Mimie Mathy, Nicholas Brendon : deux visages du syndrome de la queue de cheval qui touche 7 personnes sur 100 000

Aucune marche n’a été possible pour Mimie Mathy depuis six mois. La comédienne s’est confiée dimanche dans l’émission Sept à Huit, sur TF1, révélant qu’elle vit avec le syndrome de la queue de cheval depuis un an et qu’elle se déplace désormais en fauteuil roulant. Six mois plus tôt, en mars, l’acteur américain Nicholas Brendon, connu pour son rôle dans Buffy the Vampire Slayer, décédait à 54 ans après avoir vécu avec la même pathologie.

Deux parcours, un diagnostic commun

« Il n’y a plus d’opération possible », a confié Mimie Mathy face aux caméras, précisant avoir subi quatre interventions chirurgicales pour décomprimer les nerfs de sa colonne, sans résultat durable. Sa maladie osseuse génétique, responsable de sa petite taille, favoriserait l’apparition de ce syndrome neurologique, une association déjà documentée par la Fondation pour la recherche médicale.

Nicholas Brendon avait, lui, développé le syndrome après une chute survenue en 2021, nécessitant plusieurs chirurgies de la colonne vertébrale. Sa famille a annoncé son décès en mars, attribué à des causes naturelles, survenu dans son sommeil. L’acteur avait également été confronté à une malformation cardiaque congénitale, apparue en complication d’une seconde opération rachidienne.
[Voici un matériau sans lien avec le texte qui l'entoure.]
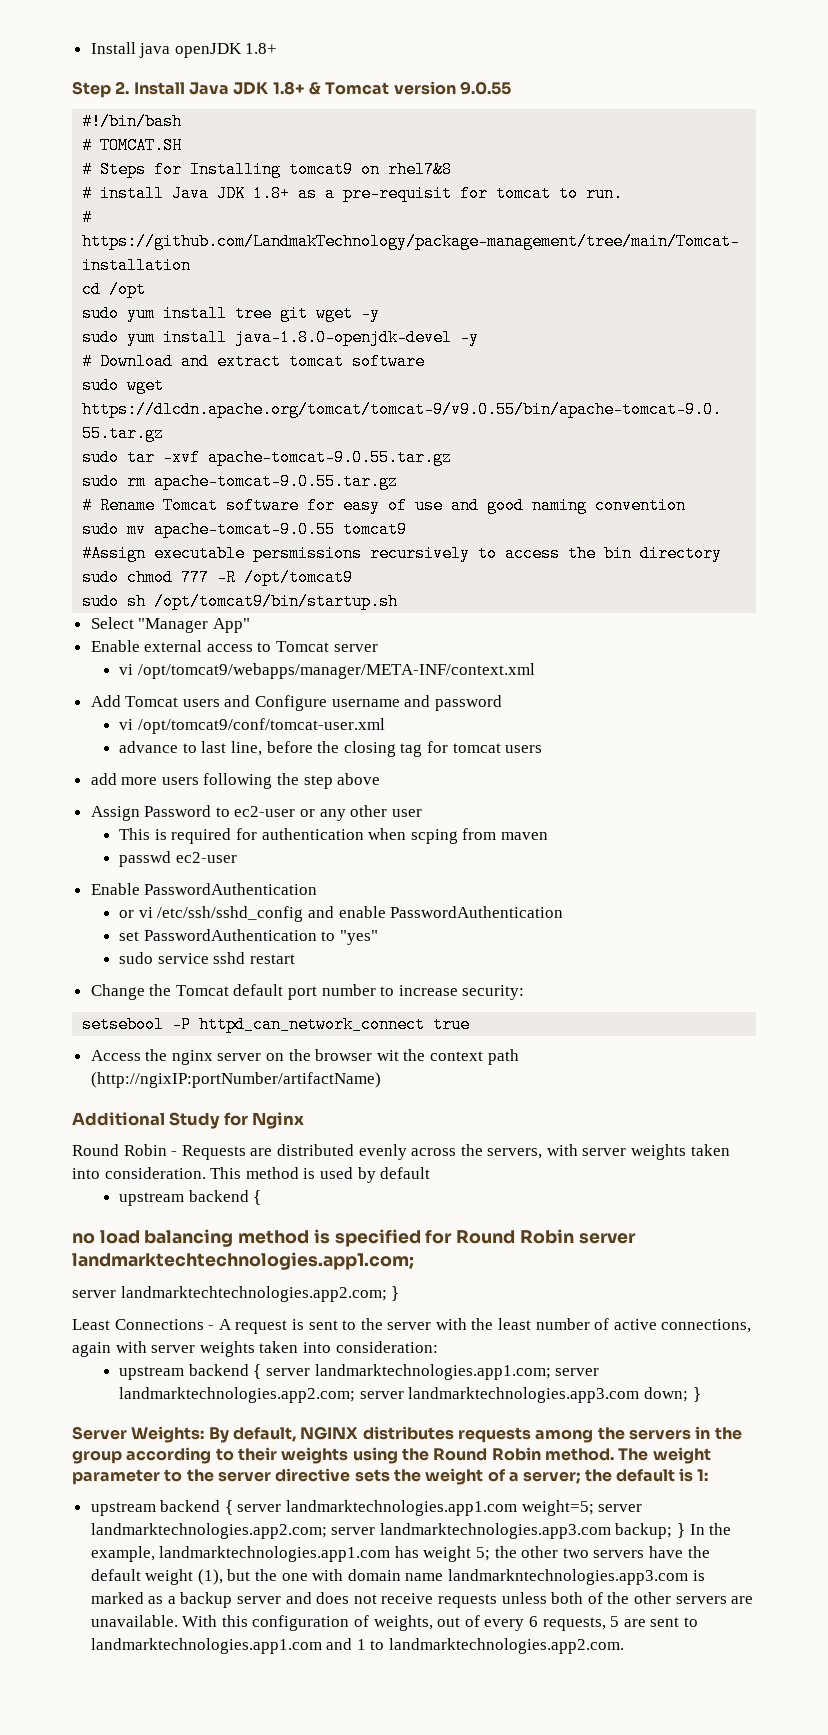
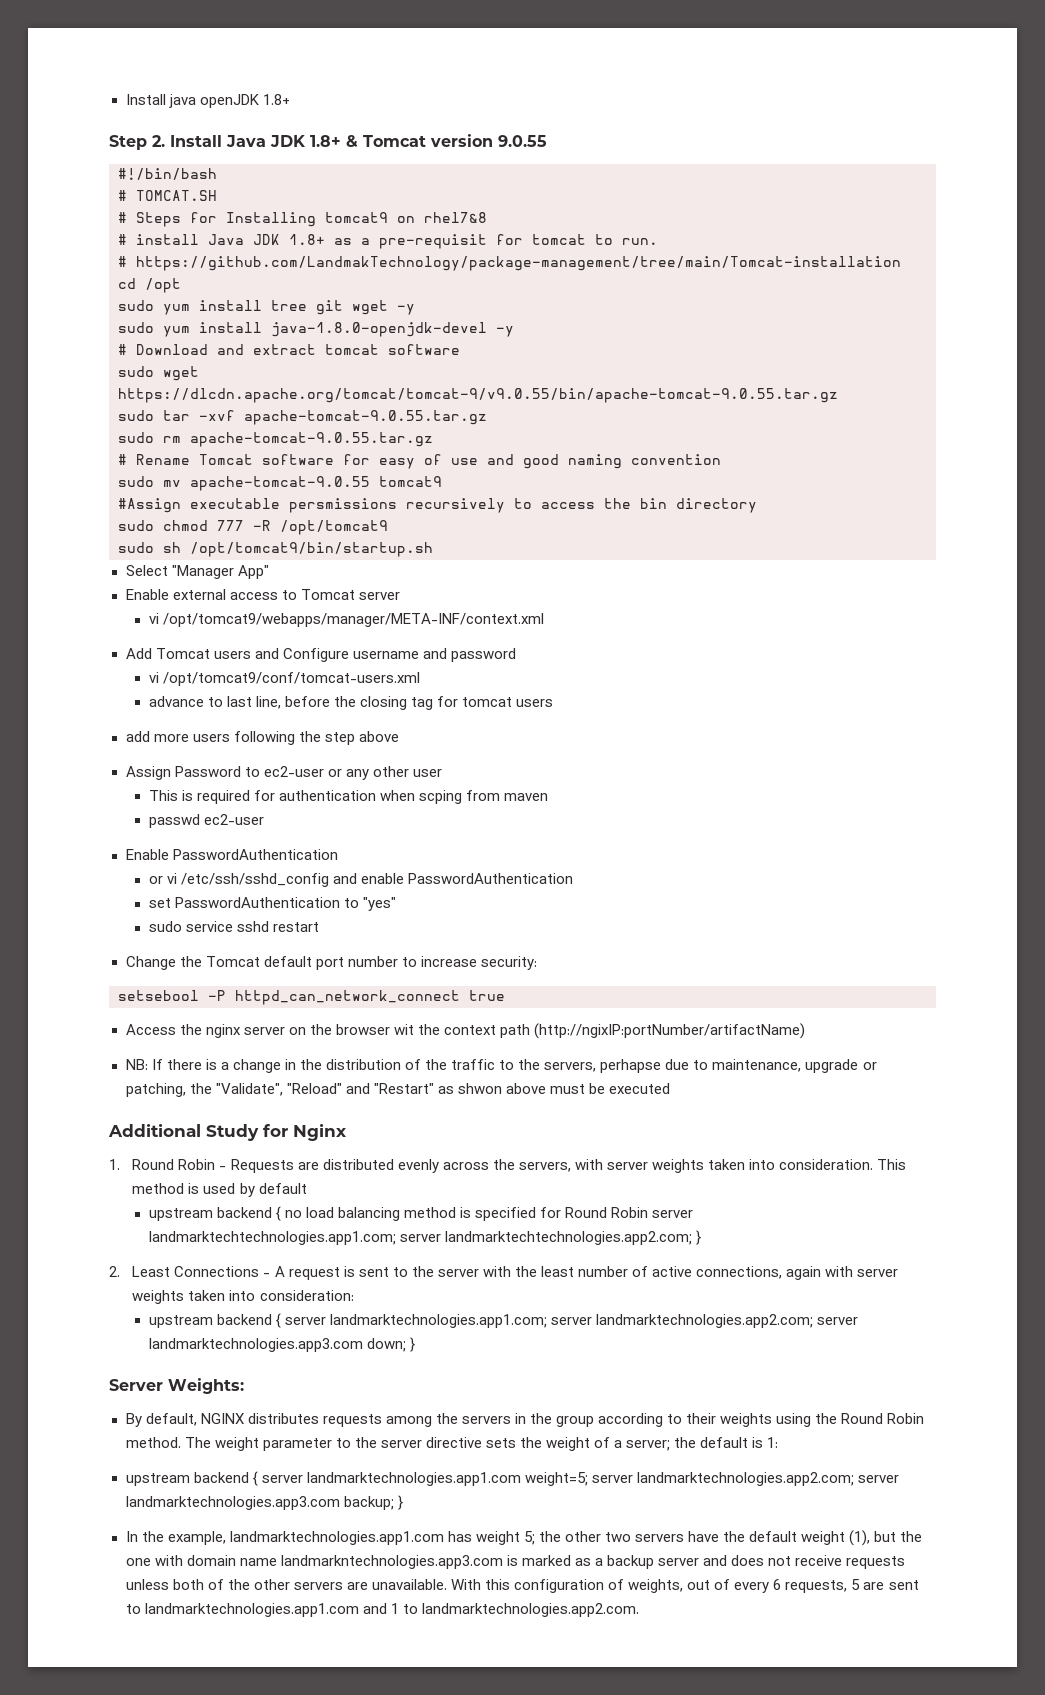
[137,718,385,734] /opt/tomcat9/conf/tomcat-user.xml -> [162,672,420,686] /opt/tomcat9/conf/tomcat-users.xml
(381, 1080) none -> [125,1059,877,1073] [125,1083,671,1097] // NB: If there is a change in the distribution of the traffic to the servers, perhapse due to maintenance, upgrade or patching, the "Validate", "Reload" and "Restart" as shwon above must be executed
(305, 1120) none -> [109,1159,120,1170] 1.
(262, 1197) // -> (281, 1213) none
(414, 1261) // -> (396, 1238) none
(400, 1293) none -> [109,1266,120,1277] 2.
(205, 1434) none -> (244, 1386) //
(686, 1530) none -> (403, 1502) //

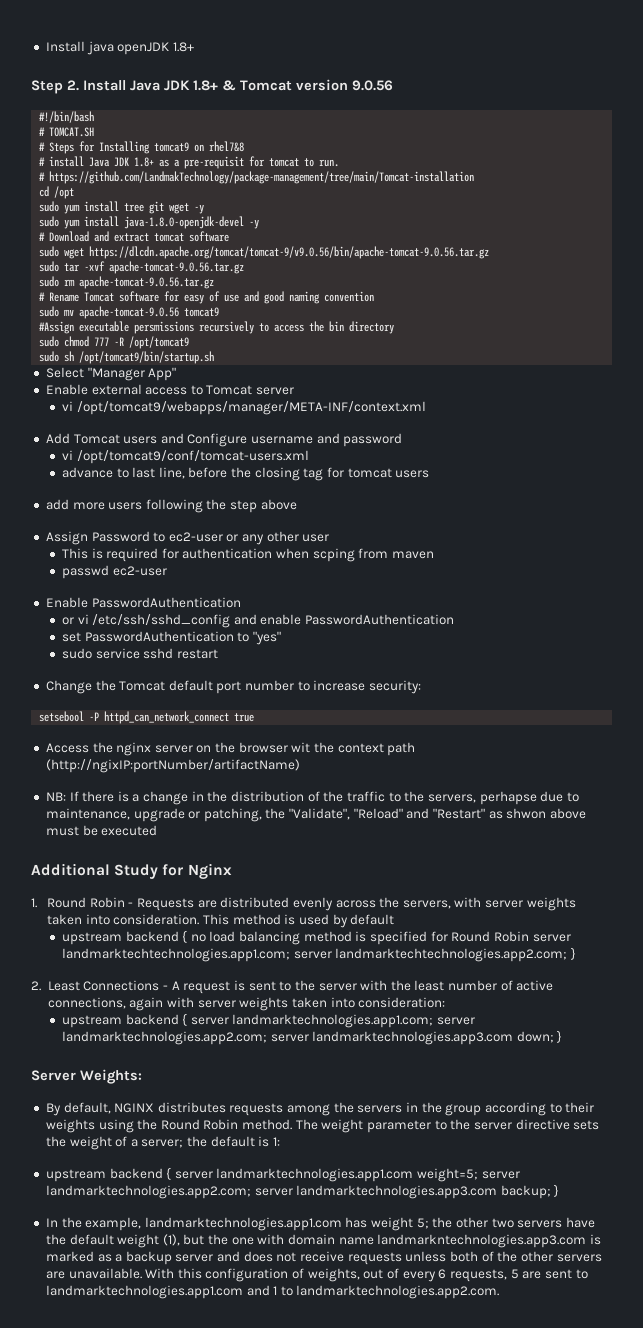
[498,135,547,147] 9.0.55 -> [352,80,393,91] 9.0.56
[118,388,838,403] https://dlcdn.apache.org/tomcat/tomcat-9/v9.0.55/bin/apache-tomcat-9.0.55.tar.gz -> [89,246,490,259] https://dlcdn.apache.org/tomcat/tomcat-9/v9.0.56/bin/apache-tomcat-9.0.56.tar.gz
[244,410,487,425] apache-tomcat-9.0.55.tar.gz -> [109,261,245,274] apache-tomcat-9.0.56.tar.gz
[190,432,433,447] apache-tomcat-9.0.55.tar.gz -> [79,276,215,289] apache-tomcat-9.0.56.tar.gz
[190,476,370,491] apache-tomcat-9.0.55 -> [79,306,180,319] apache-tomcat-9.0.56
Une pathologie rare mais bien documentée

Le syndrome touche les racines nerveuses situées sous la fin de la moelle épinière, au niveau des vertèbres lombaires basses et du sacrum. Cette zone, qui ressemble à un faisceau de fibres, doit son nom à cette configuration anatomique particulière. Une compression ou une lésion à cet endroit perturbe simultanément la motricité des jambes et le fonctionnement des sphincters.

La cause la plus fréquente reste la hernie discale lombaire, loin devant les traumatismes directs comme celui subi par Brendon. Selon le Manuel MSD, deux racines nerveuses ou plus, sur les dix-huit qui composent cette structure, doivent être atteintes pour que le syndrome se déclare.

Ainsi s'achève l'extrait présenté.